Réunion du jeudi 6 juillet 2023 à 9h30
Office parlementaire d'évaluation des choix scientifiques et technologiques

Laurence Devillers, professeur d'informatique appliquée aux sciences sociales :

. – Je vous remercie pour cette invitation. Je vais compléter les propos de Raja Chatila puisque nous avons travaillé ensemble sur ce rapport du Comité national pilote d'éthique du numérique, organisme pérennisé par le président de la République, Emmanuel Macron, au mois de mars. Un nouveau comité sera donc en place à partir de septembre.

La controverse sur l'intelligence artificielle se développe autour des craintes de perte d'emploi, de la machine qui devient superintelligente ou encore devant le fait qu'elle consomme une grande quantité d'énergie. Mais cette évolution permet aussi de découvrir de nouveaux vaccins ou de faire émerger des manières de mieux consommer. Nous sommes bien face à des tensions fondamentales, qu'elles soient éthiques ou anthropologiques, sur les connaissances.

Entre admiration et peur, le public et les décideurs comprennent mal ces nouvelles technologies. Or, il y a des menaces d'équilibre. Si demain nous allons vers une plus grande consommation de ces objets, notre société verra l'apparition de modèles complexes, tout en étant incapable de les remettre à jour, de les recréer, donc avec une perte de savoir-faire très forte. Nous sommes donc face à un problème d'éducation fondamental sur ces outils, pour disposer d'experts mais aussi pour former les citoyens à leur utilisation.

L'émergence de ChatGPT marque l'occasion de traiter enfin ces sujets au cœur de la société. Derrière ce constat, nous trouvons les géants du numérique et leur envie de prise de pouvoir, qui pose un problème géopolitique grave. En effet, nous sommes face à un système d'IA générative basé sur des modèles qui s'appuient sur des milliards de données, avec des hyperparamètres peu transparents. L'opacité des modèles est totale et doit être régulée. L'intérêt du système Bloom est qu'il propose un modèle open, qui peut être testé. Mais les autres systèmes sont très opaques, ce qui entraîne par exemple qu'une même question peut engendrer en réponse deux phrases différentes. Ce facteur température implique en effet que le système ne répond pas avec la réponse la plus probable mais avec la première séquence de mots repérée.

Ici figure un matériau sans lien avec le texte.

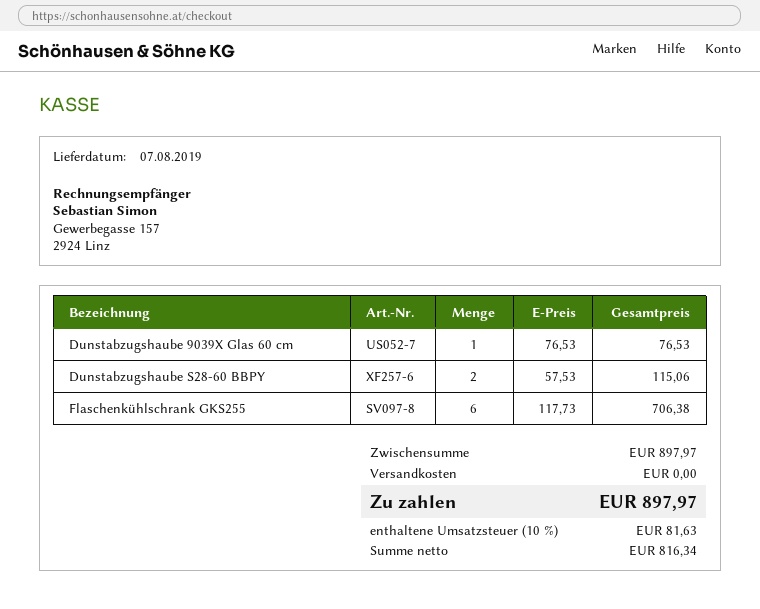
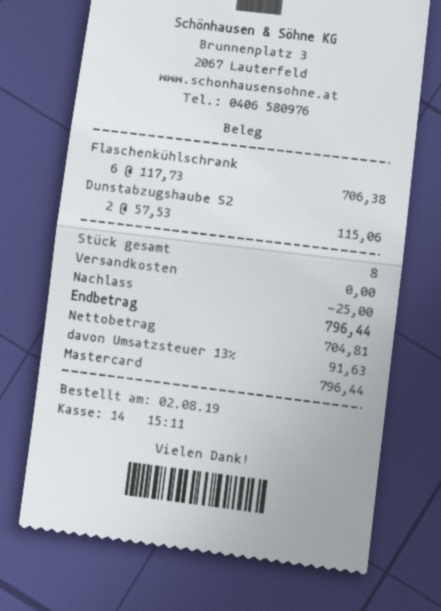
Dunstabzugshaube 9039X Glas 60 cm: 1 x 76.53 = 76.53 -> none
discount: none -> 25.00
net: 816.34 -> 704.81
tax: 10% = 81.63 -> 13% = 91.63
total: 897.97 -> 796.44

Par ailleurs, fondamentalement, ces systèmes sont créés sur une hypothèse linguistique : les tokens, qui ne sont même pas des mots mais un ensemble de caractères, des vecteurs contenants. Les entités tokens tendent donc à avoir des sens similaires dans des conditions similaires. Ce principe amène à avoir des vaches qui pondent des œufs... selon l'exemple bien connu. La machine ne produit que des statistiques liées à des contextes. Mais des comportements émergents peuvent également apparaître dans certains contextes, lors d'une requête affinée. L'utilisateur pourrait croire ici que la machine s'adapte à lui mais le processus ne relève pas de l'humain, ce que nous pouvons avoir du mal à distinguer.

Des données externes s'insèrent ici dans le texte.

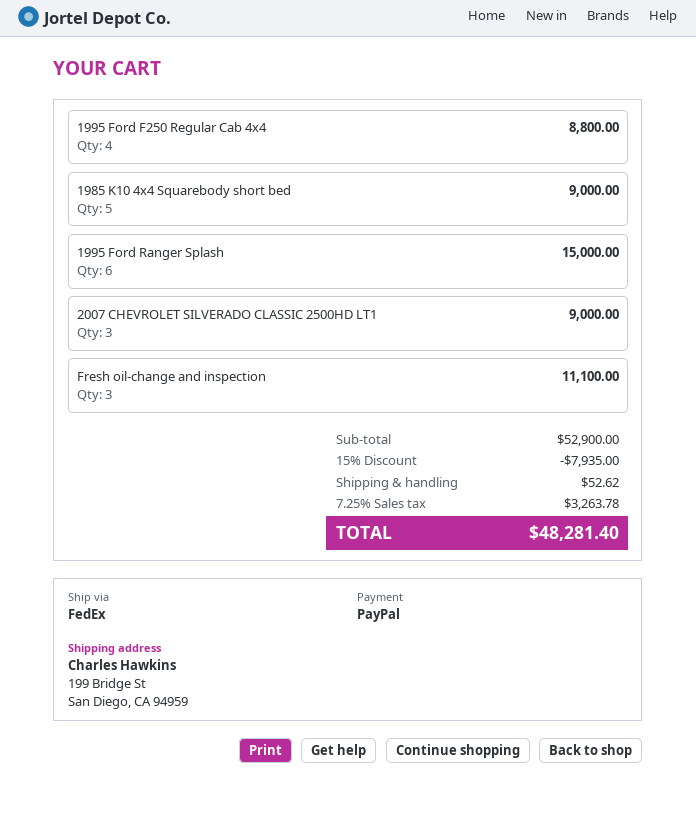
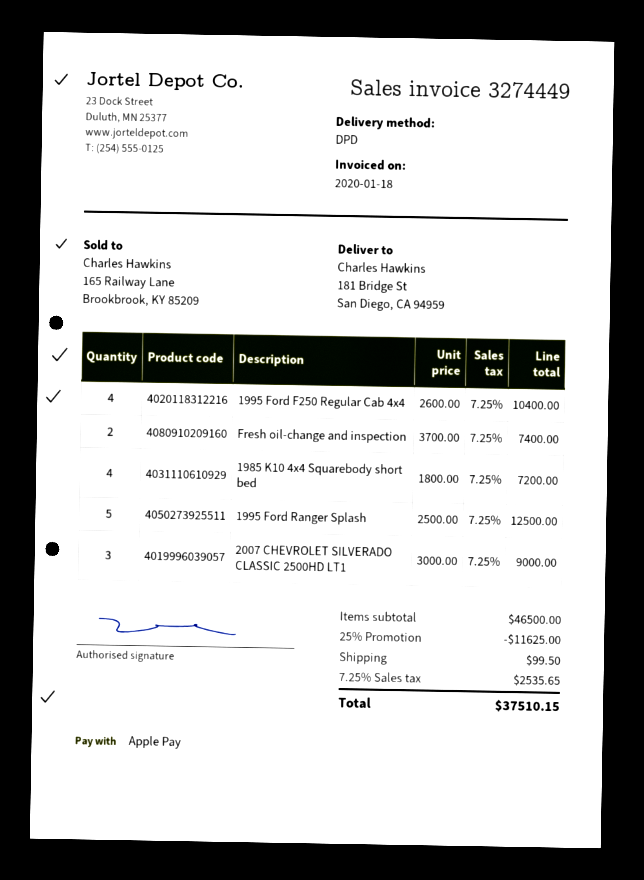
payment method: PayPal -> Apple Pay
shipping method: FedEx -> DPD
ship to: 199 Bridge St, San Diego, CA 94959 -> 181 Bridge St, San Diego, CA 94959
1995 Ford F250 Regular Cab 4x4: 4 for 8800.00 -> 4 for 10400.00
1985 K10 4x4 Squarebody short bed: 5 for 9000.00 -> 4 for 7200.00
1995 Ford Ranger Splash: 6 for 15000.00 -> 5 for 12500.00
Fresh oil-change and inspection: 3 for 11100.00 -> 2 for 7400.00
subtotal: 52900.00 -> 46500.00
discount: 15% = 7935.00 -> 25% = 11625.00
shipping: 52.62 -> 99.50
tax: 7.25% = 3263.78 -> 7.25% = 2535.65
total: 48281.40 -> 37510.15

Il est donc essentiel que ces capacités soient plus ouvertes. L'apprentissage de ces machines diffère d'un apprentissage humain tel que peut le vivre un enfant. ChatGPT propose ainsi plusieurs types d'apprentissage : l'auto-apprentissage (produire le mot le plus probable derrière une séquence de mots) ou le manque (un mot de la phrase est enlevé et le système cherche à le prédire). Ces systèmes montrent des qualités mais sans abstraction ni raisonnement humain. Nous les humanisons à défaut. Dans l'éducation, il est urgent de démystifier ce que nous percevons de la machine pour ne pas créer une société de dépendance.

Il est important de rappeler également que les données de ces modèles sont principalement anglo-saxonnes et à plus de 80 % en anglais. Nous devons alors nous interroger sur l'influence d'une langue sur une autre, ce que nous ne pouvons pas appréhender du point de vue de la recherche. Nous connaissons cette influence mais nous ne pouvons pas la mesurer, donc la maîtriser. Le citoyen ne comprend alors pas ce qui survient et la machine peut de son côté devenir totalement incohérente. Elle peut se comporter à la manière d'un humain mais sans conscience ni émotion. Sur ce sujet du multilinguisme et du traitement automatique de la langue, je vous indique qu'un important projet est en cours d'élaboration avec le ministère de la Culture au sein de la Cité internationale de la langue française de Villers-Cotterêts.

La première préconisation de notre rapport repose donc sur le besoin d'une entité souveraine pour travailler sur ces sujets qui arrivent trop vite dans la société et pour lesquels les GAFAM ne sont pas capables d'apporter des solutions. Nous sommes face à des objets qui bénéficient d'une certaine autonomie.

Il faut ainsi travailler à la fois sur une loi et sur les normes européennes dès aujourd'hui car il y a une prise de pouvoir extrêmement rapide qui s'opère en parallèle. Il importe d'œuvrer pour l'avenir des citoyens.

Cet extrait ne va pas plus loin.